On Mon, 31 Mar 2025 at 13:11, Stefan Metzmacher <metze@samba.org> wrote:
>
> But as Linus don't like 'sockptr_t' I used a different approach.

So the sockptr_t thing has already happened. I hate it, and I think
it's ugly as hell, but it is what it is.

I think it's a complete hack and having that "kernel or user" pointer
flag is disgusting.

Making things worse, the naming is disgusting too, talking about some
random "socket pointer", when it has absolutely nothing to do with
socket, and isn't even a pointer. It's something else.

It's literally called "socket" not because it has anything to do with
sockets, but because it's a socket-specific hack that isn't acceptable
anywhere else in the kernel.

So that "socket" part of the name is literally shorthand for "only
sockets are disgusting enough to use this, and nobody else should ever
touch this crap".

At least so far that part has mostly worked, even if there's some
"sockptr_t" use in the crypto code. I didn't look closer, because I
didn't want to lose my lunch.

I don't understand why the networking code uses that thing.

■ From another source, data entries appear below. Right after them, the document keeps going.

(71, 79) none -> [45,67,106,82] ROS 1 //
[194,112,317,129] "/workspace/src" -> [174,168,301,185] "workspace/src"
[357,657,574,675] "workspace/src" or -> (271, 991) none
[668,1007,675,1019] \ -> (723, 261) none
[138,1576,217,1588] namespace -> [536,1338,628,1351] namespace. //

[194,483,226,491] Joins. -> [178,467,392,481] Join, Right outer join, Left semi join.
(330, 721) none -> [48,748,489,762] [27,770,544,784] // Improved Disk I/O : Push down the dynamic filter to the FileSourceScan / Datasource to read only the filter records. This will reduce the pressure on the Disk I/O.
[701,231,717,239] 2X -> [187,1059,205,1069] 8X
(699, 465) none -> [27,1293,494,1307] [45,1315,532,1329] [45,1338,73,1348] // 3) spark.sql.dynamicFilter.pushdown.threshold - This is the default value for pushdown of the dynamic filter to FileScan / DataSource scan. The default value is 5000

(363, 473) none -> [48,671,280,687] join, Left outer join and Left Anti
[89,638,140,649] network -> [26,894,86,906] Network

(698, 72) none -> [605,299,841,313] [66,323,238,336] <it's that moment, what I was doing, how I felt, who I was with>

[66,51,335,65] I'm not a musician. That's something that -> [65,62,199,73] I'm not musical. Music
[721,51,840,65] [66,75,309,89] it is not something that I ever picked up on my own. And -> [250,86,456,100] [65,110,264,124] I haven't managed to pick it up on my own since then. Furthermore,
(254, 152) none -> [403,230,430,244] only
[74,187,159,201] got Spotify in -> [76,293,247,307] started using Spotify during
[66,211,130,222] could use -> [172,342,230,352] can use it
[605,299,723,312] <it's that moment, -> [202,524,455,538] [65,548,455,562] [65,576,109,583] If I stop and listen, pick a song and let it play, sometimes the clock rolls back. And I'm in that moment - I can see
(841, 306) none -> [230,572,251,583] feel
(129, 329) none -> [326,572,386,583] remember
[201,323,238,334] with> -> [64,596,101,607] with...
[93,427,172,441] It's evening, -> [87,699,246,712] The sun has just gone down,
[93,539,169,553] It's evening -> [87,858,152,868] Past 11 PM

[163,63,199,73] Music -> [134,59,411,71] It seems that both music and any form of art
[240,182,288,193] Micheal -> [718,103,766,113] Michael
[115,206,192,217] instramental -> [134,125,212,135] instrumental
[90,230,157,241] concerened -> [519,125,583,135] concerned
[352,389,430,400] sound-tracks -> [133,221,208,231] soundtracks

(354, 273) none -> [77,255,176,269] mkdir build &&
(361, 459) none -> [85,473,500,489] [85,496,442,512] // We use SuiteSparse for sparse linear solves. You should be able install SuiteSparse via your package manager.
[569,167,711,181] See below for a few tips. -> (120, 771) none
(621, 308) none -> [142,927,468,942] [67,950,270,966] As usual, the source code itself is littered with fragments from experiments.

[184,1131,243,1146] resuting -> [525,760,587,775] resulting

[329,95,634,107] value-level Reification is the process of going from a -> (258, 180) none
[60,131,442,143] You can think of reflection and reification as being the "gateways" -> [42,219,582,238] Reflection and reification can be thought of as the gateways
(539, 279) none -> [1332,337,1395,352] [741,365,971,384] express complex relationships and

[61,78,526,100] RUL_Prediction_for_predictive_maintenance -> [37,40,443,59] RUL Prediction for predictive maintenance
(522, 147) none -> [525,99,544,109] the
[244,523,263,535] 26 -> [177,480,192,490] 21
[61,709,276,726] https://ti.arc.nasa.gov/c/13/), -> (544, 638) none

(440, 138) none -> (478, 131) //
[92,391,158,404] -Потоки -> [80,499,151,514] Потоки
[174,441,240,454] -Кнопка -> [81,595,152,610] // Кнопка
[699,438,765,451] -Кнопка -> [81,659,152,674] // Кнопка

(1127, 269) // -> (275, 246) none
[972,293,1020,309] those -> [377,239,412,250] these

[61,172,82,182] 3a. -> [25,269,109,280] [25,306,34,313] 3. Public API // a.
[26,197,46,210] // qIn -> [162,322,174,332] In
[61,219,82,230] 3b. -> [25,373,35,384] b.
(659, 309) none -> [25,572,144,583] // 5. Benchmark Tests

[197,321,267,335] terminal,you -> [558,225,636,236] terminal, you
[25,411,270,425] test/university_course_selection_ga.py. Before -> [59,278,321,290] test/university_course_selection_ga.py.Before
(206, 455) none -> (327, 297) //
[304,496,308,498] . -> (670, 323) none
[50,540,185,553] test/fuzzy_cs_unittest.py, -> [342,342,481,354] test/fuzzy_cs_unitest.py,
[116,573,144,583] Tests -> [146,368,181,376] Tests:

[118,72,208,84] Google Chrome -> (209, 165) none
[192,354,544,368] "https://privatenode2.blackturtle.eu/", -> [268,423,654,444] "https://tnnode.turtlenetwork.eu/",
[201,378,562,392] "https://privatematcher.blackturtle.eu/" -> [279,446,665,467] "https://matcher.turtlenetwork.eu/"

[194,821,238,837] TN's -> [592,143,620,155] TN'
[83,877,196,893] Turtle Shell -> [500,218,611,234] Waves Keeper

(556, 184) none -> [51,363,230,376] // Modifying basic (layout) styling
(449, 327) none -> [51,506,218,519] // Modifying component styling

If you have a "fat pointer", you should damn well make it have the
size of the area too, and do things *right*.

Instead of doing what sockptr_t does, which is a complete hack to just
pass a kernel/user flag, and then passes the length *separately*
because the socket code couldn't be arsed to do the right thing.

So I do still think "sockptr_t" should die.

As Stanislav says, if you actually want that "user or kernel" thing,
just use an "iov_iter".

No, an "iov_iter" isn't exactly a pretty thing either, but at least
it's the standard way to say "this pointer can have multiple different
kinds of sources".

And it keeps the size of the thing it points to around, so it's at
least a fat pointer with proper ranges, even if it isn't exactly "type
safe" (yes, it's type safe in the sense that it stays as a "iov_iter",
but it's still basically a "random pointer").

> @Linus, would that optlen_t approach fit better for you?

The optlen_t thing is slightly better mainly because it's more
type-safe. At least it's not a "random misnamed
user-or-kernel-pointer" thing where the name is about how nothing else
is so broken as to use it.

So it's better because it's more limited, and it's better in that at
least it has a type-safe pointer rather than a "void *" with no size
or type associated with it.

That said, I don't think it's exactly great.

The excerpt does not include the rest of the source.